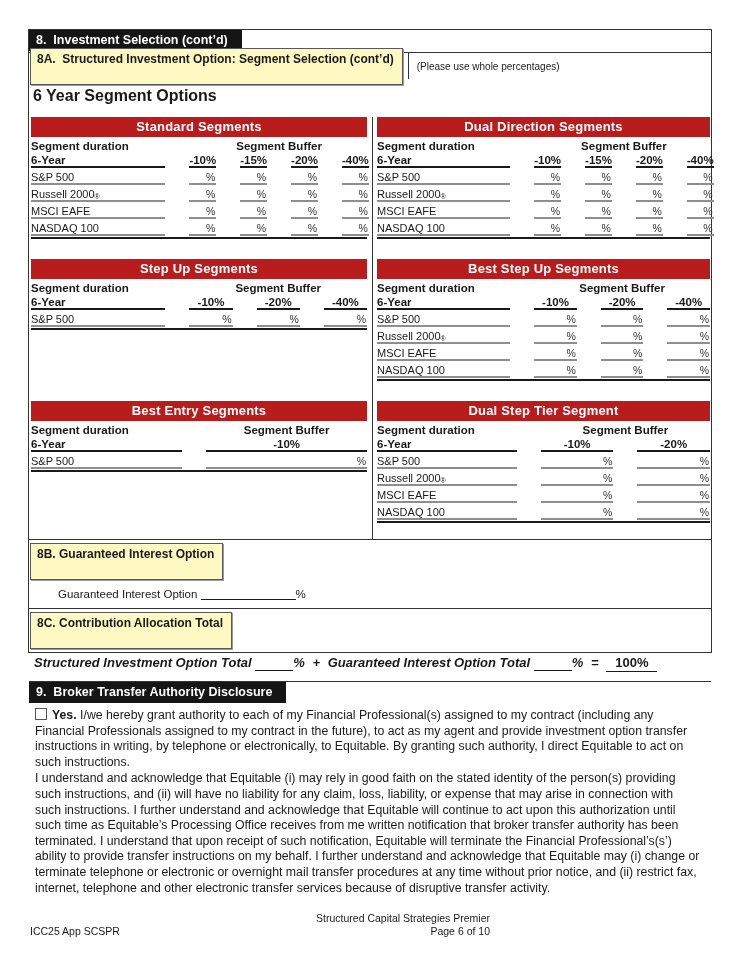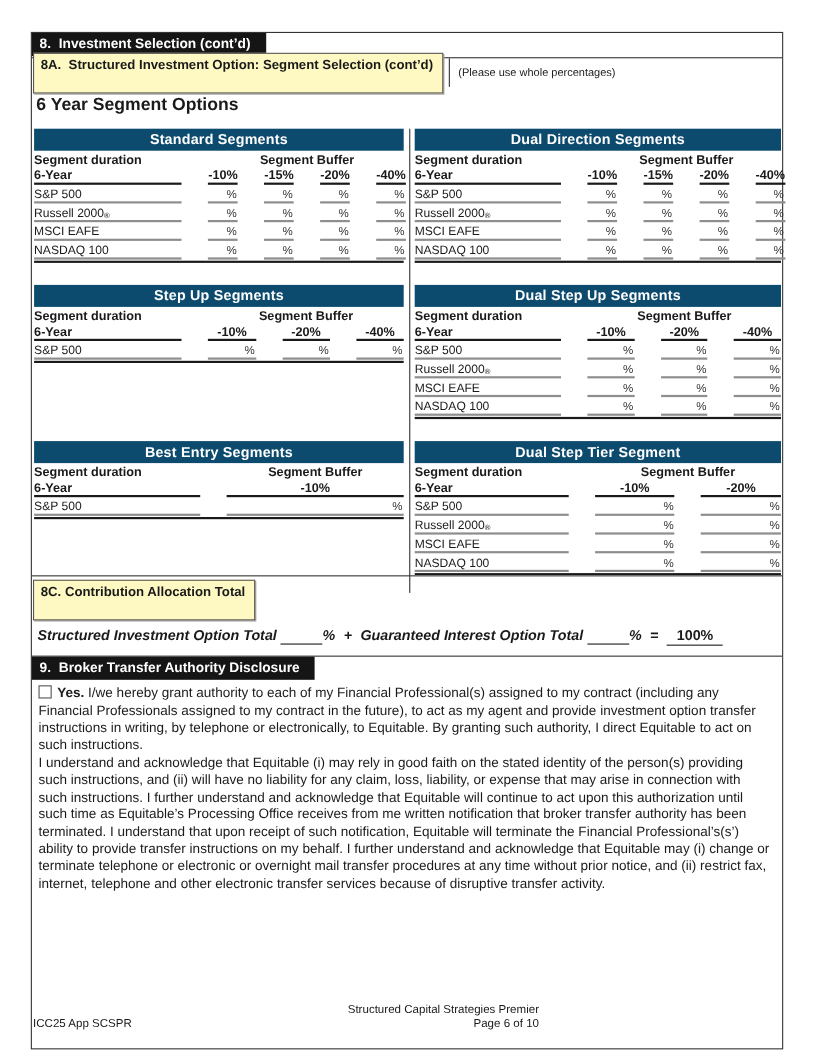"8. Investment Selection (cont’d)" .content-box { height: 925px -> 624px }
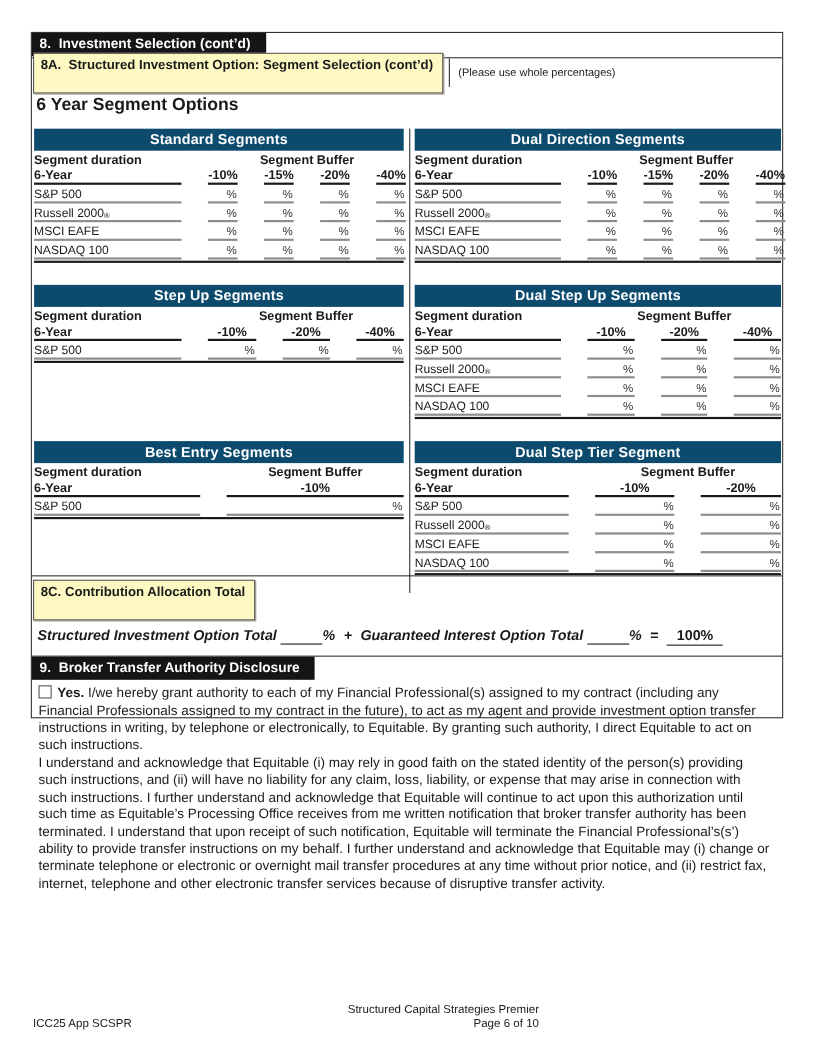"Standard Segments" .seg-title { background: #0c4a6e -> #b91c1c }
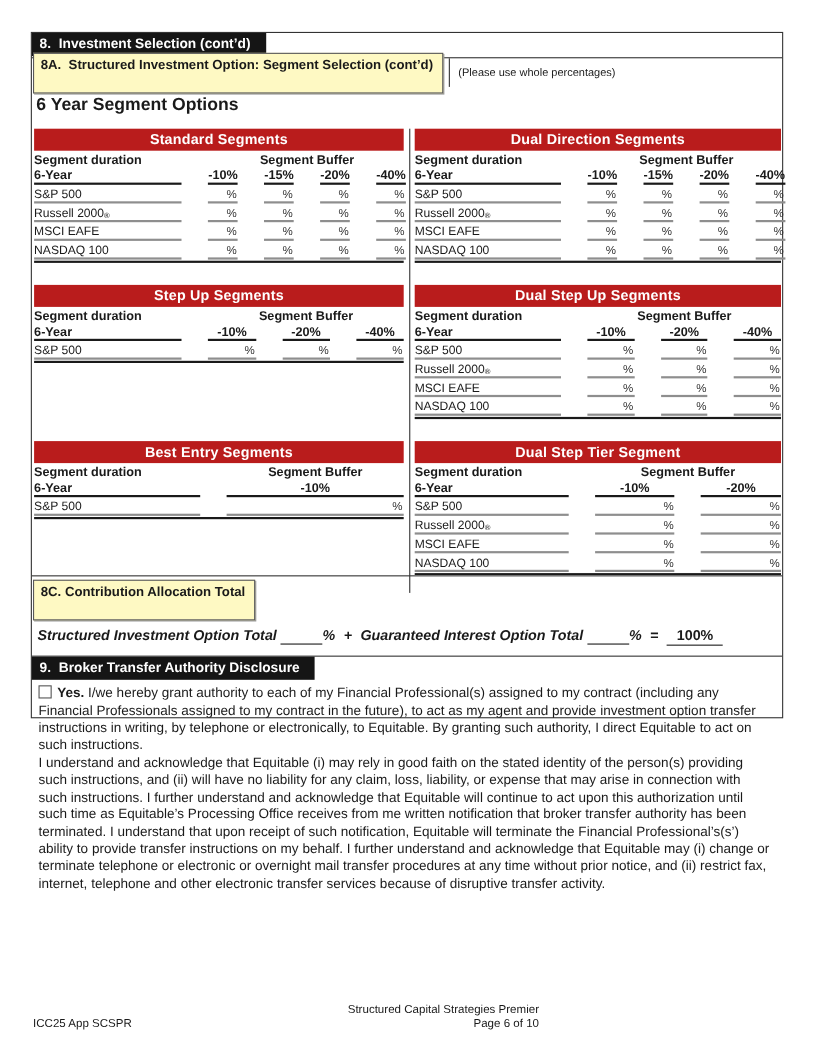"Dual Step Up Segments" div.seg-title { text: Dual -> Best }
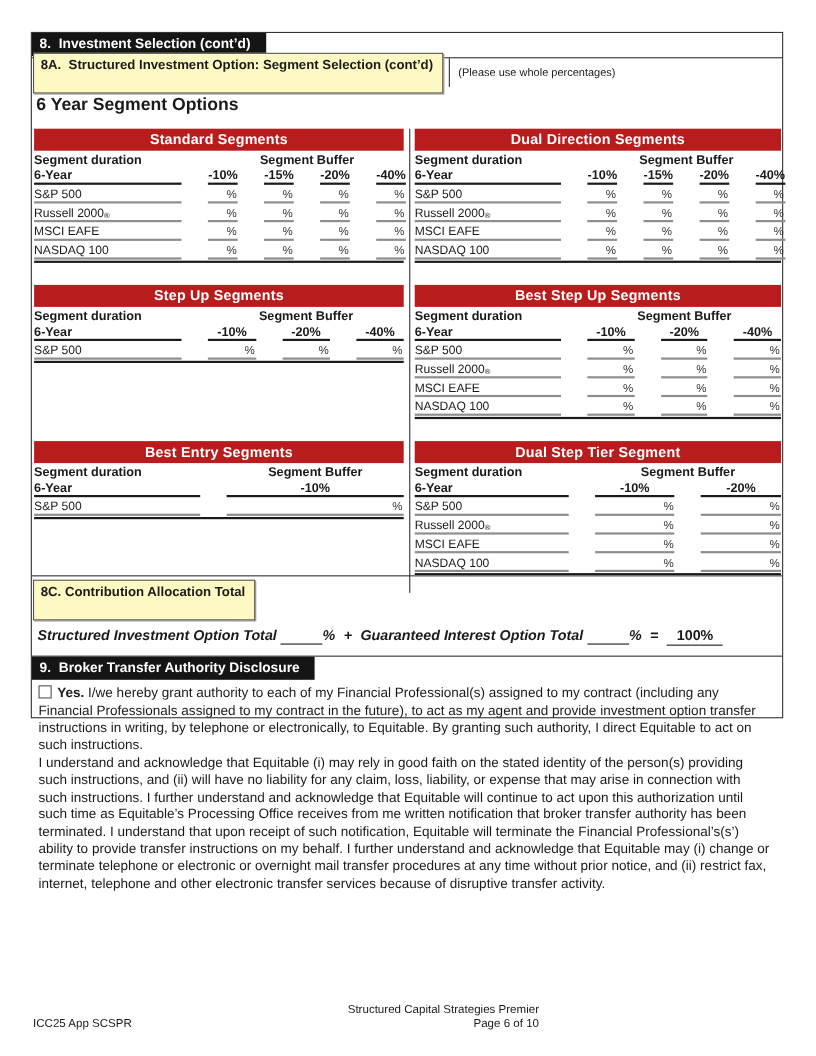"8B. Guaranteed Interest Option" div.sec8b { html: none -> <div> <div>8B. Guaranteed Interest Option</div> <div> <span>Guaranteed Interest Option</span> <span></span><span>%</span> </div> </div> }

────────────────

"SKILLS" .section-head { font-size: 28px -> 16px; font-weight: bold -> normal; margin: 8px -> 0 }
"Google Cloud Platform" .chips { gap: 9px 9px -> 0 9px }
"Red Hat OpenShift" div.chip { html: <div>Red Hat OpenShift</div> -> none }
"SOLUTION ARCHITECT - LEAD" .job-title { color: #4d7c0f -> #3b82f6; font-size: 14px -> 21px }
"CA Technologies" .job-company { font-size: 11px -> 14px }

────────────────

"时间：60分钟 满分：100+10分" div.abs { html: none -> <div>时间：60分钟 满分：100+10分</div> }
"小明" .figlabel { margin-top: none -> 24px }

────────────────

What the exercise asks
Given the listing above, retype only the span of lines from the line with "height: 925px ->" up to and including the line with "-> <div> <div>8B.", exactly as it stands and without pictures.

Answer to this task
"8. Investment Selection (cont’d)" .content-box { height: 925px -> 624px }
"Standard Segments" .seg-title { background: #0c4a6e -> #b91c1c }
"Dual Step Up Segments" div.seg-title { text: Dual -> Best }
"8B. Guaranteed Interest Option" div.sec8b { html: none -> <div> <div>8B. Guaranteed Interest Option</div> <div> <span>Guaranteed Interest Option</span> <span></span><span>%</span> </div> </div> }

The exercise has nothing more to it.